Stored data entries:
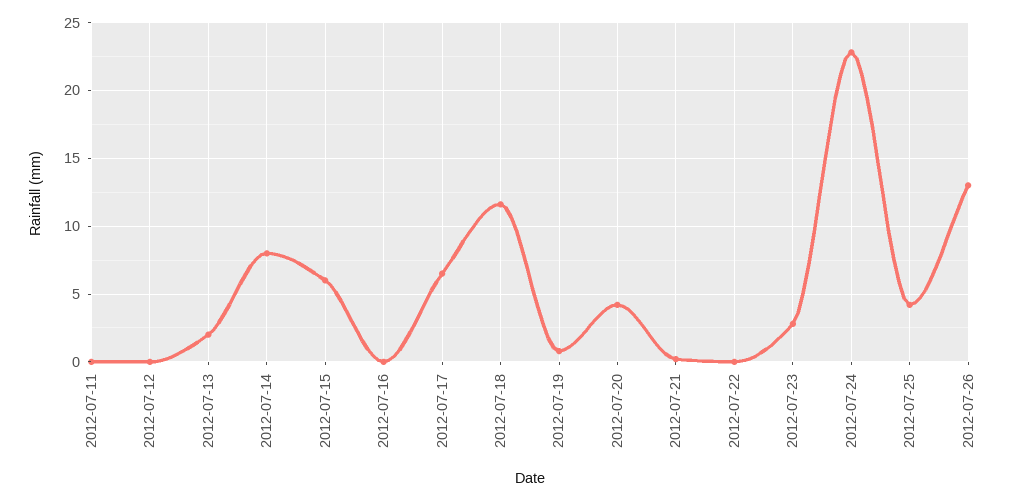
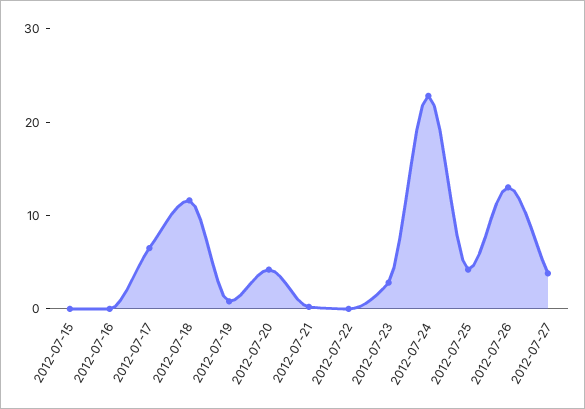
2012-07-11: 0 -> none
2012-07-12: 0 -> none
2012-07-13: 2 -> none
2012-07-14: 8 -> none
2012-07-15: 6 -> 0
2012-07-27: none -> 4

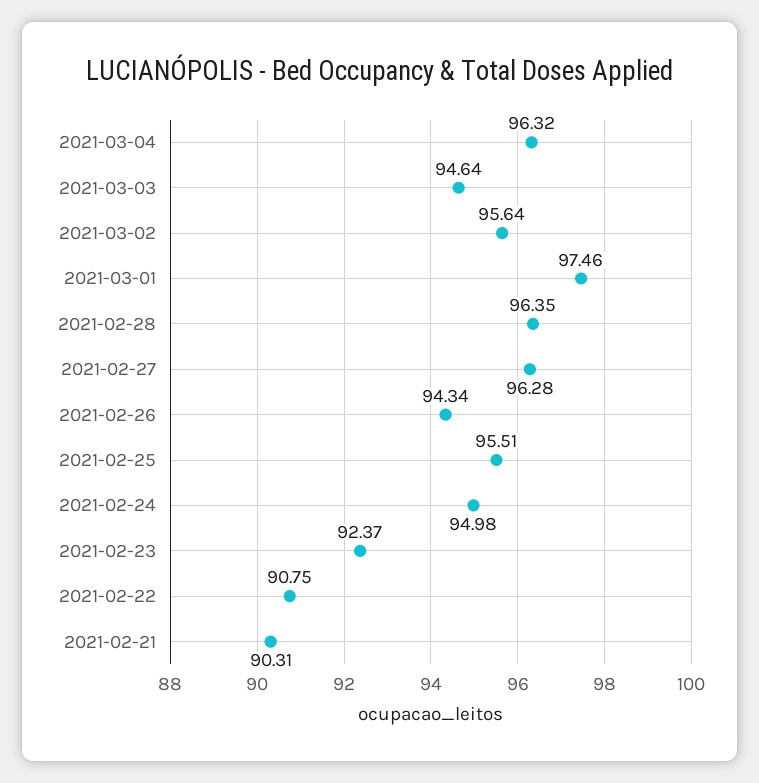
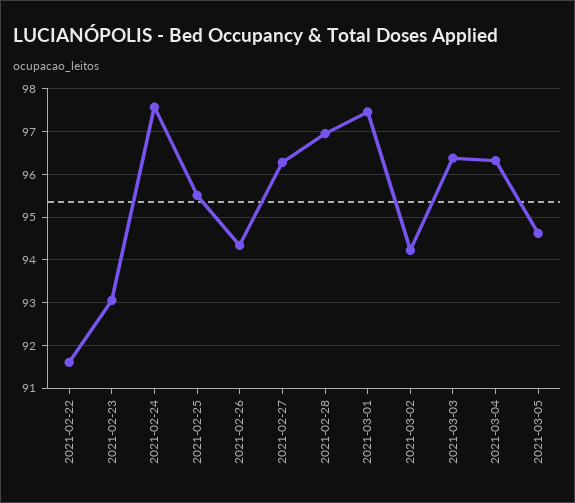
2021-03-03: 94.64 -> 96.4
2021-03-02: 95.64 -> 94.2
2021-02-28: 96.35 -> 97
2021-02-24: 94.98 -> 97.6
2021-02-23: 92.37 -> 93
2021-02-22: 90.75 -> 91.6
2021-02-21: 90.31 -> none
2021-03-05: none -> 94.6

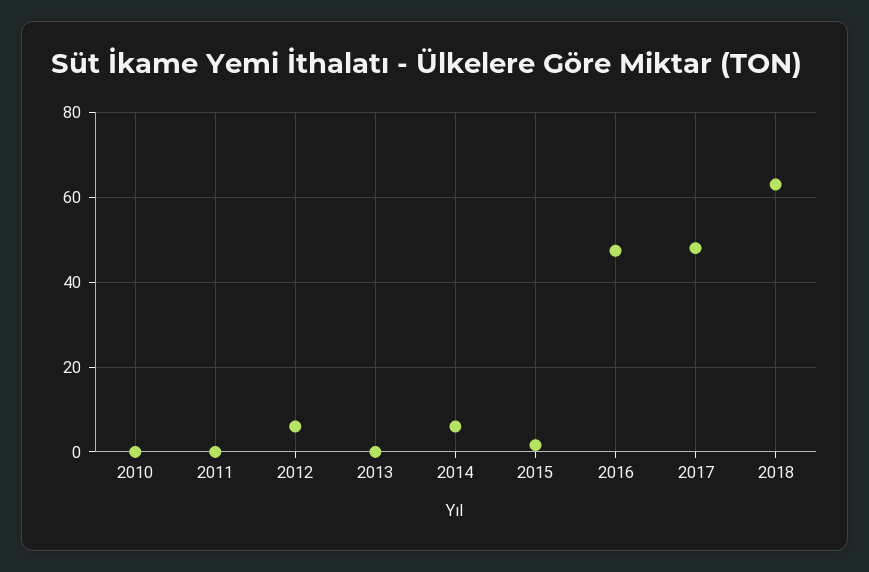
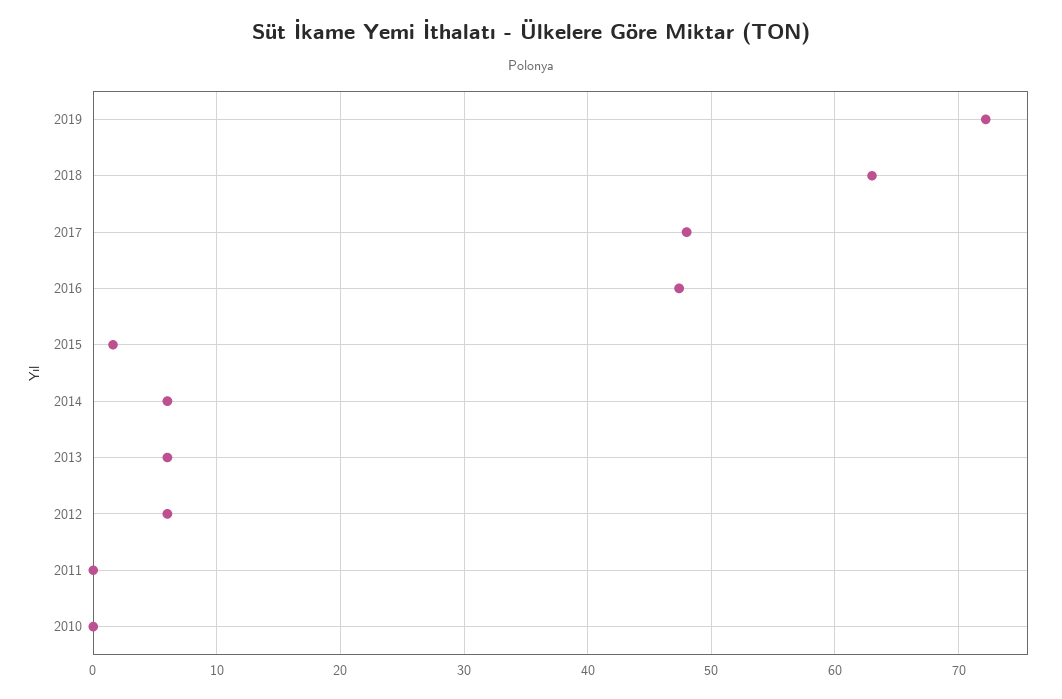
2013: 0 -> 6
2019: none -> 72

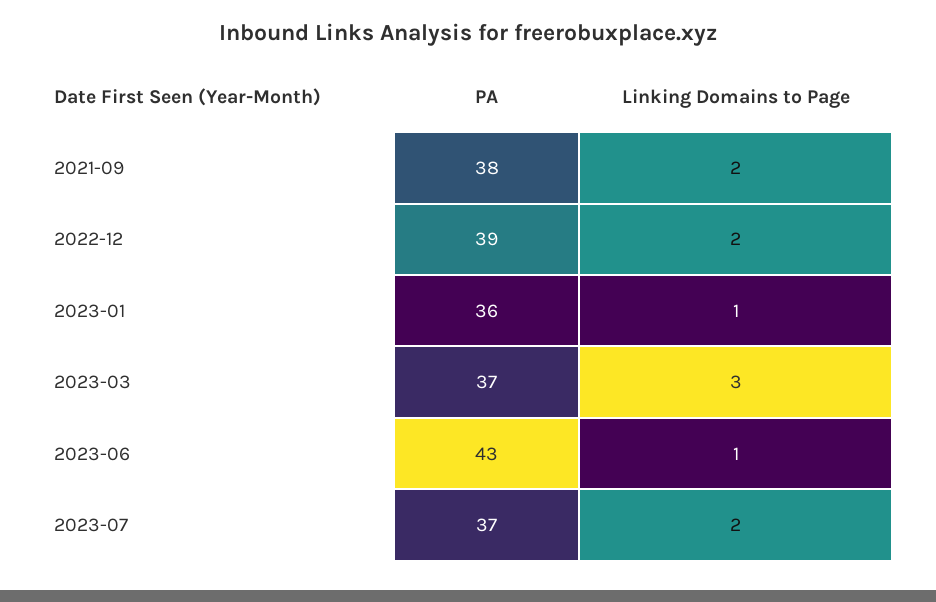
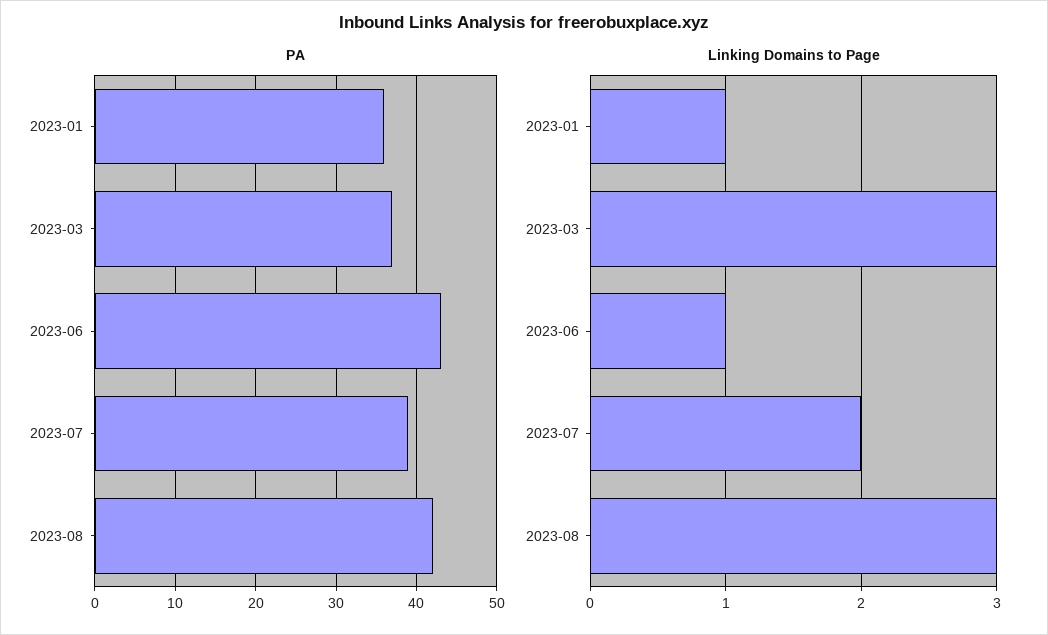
PA, 2021-09: 38 -> none
Linking Domains to Page, 2021-09: 2 -> none
PA, 2022-12: 39 -> none
Linking Domains to Page, 2022-12: 2 -> none
PA, 2023-07: 37 -> 39
PA, 2023-08: none -> 42
Linking Domains to Page, 2023-08: none -> 3

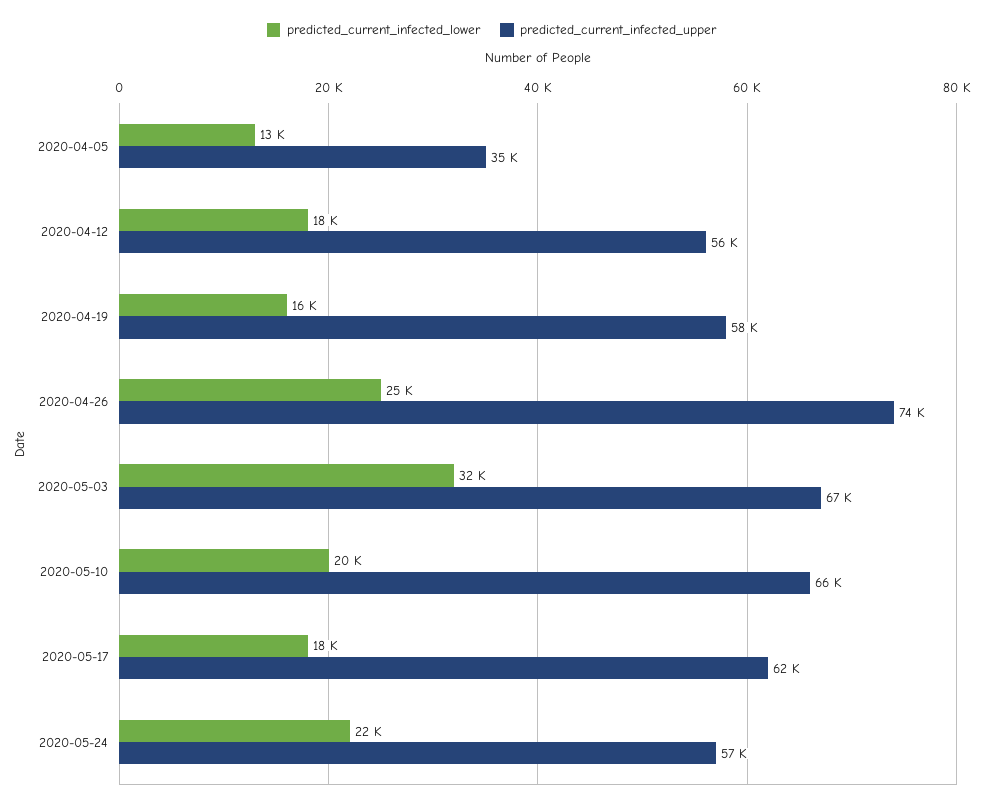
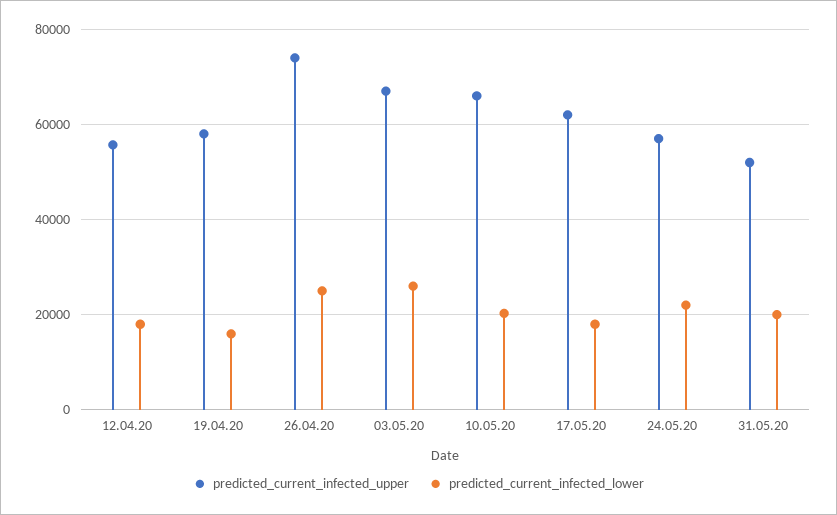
predicted_current_infected_lower, 2020-04-05: 13000 -> none
predicted_current_infected_upper, 2020-04-05: 35000 -> none
predicted_current_infected_lower, 2020-05-03: 32000 -> 26000
predicted_current_infected_upper, 31.05.20: none -> 52000
predicted_current_infected_lower, 31.05.20: none -> 20000

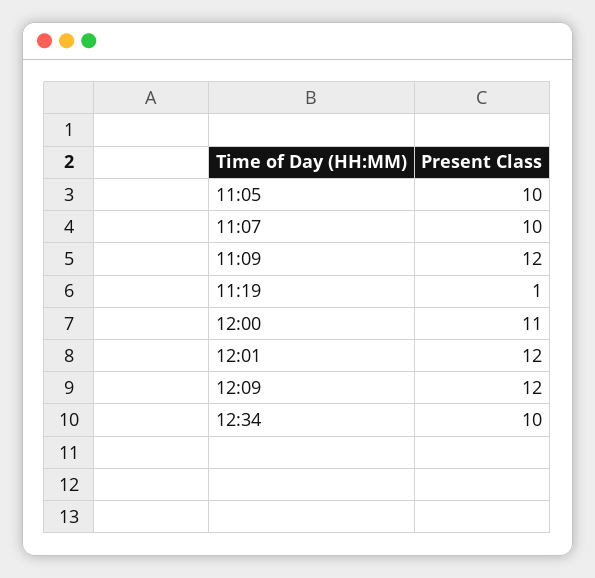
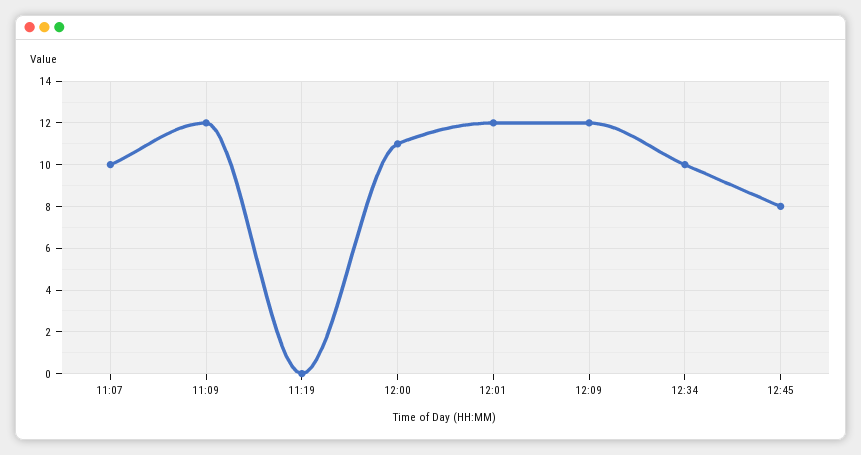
11:05: 10 -> none
11:19: 1 -> 0
12:45: none -> 8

TASK TO CARRY OUT: Word for word, restate the lines from the line with "2012-07-15: 6 -> 0" through the last line of the entries, and nothing beyond them. Omit pictures.

SOLUTION TO THE EXERCISE:
2012-07-15: 6 -> 0
2012-07-27: none -> 4

2021-03-03: 94.64 -> 96.4
2021-03-02: 95.64 -> 94.2
2021-02-28: 96.35 -> 97
2021-02-24: 94.98 -> 97.6
2021-02-23: 92.37 -> 93
2021-02-22: 90.75 -> 91.6
2021-02-21: 90.31 -> none
2021-03-05: none -> 94.6

2013: 0 -> 6
2019: none -> 72

PA, 2021-09: 38 -> none
Linking Domains to Page, 2021-09: 2 -> none
PA, 2022-12: 39 -> none
Linking Domains to Page, 2022-12: 2 -> none
PA, 2023-07: 37 -> 39
PA, 2023-08: none -> 42
Linking Domains to Page, 2023-08: none -> 3

predicted_current_infected_lower, 2020-04-05: 13000 -> none
predicted_current_infected_upper, 2020-04-05: 35000 -> none
predicted_current_infected_lower, 2020-05-03: 32000 -> 26000
predicted_current_infected_upper, 31.05.20: none -> 52000
predicted_current_infected_lower, 31.05.20: none -> 20000

11:05: 10 -> none
11:19: 1 -> 0
12:45: none -> 8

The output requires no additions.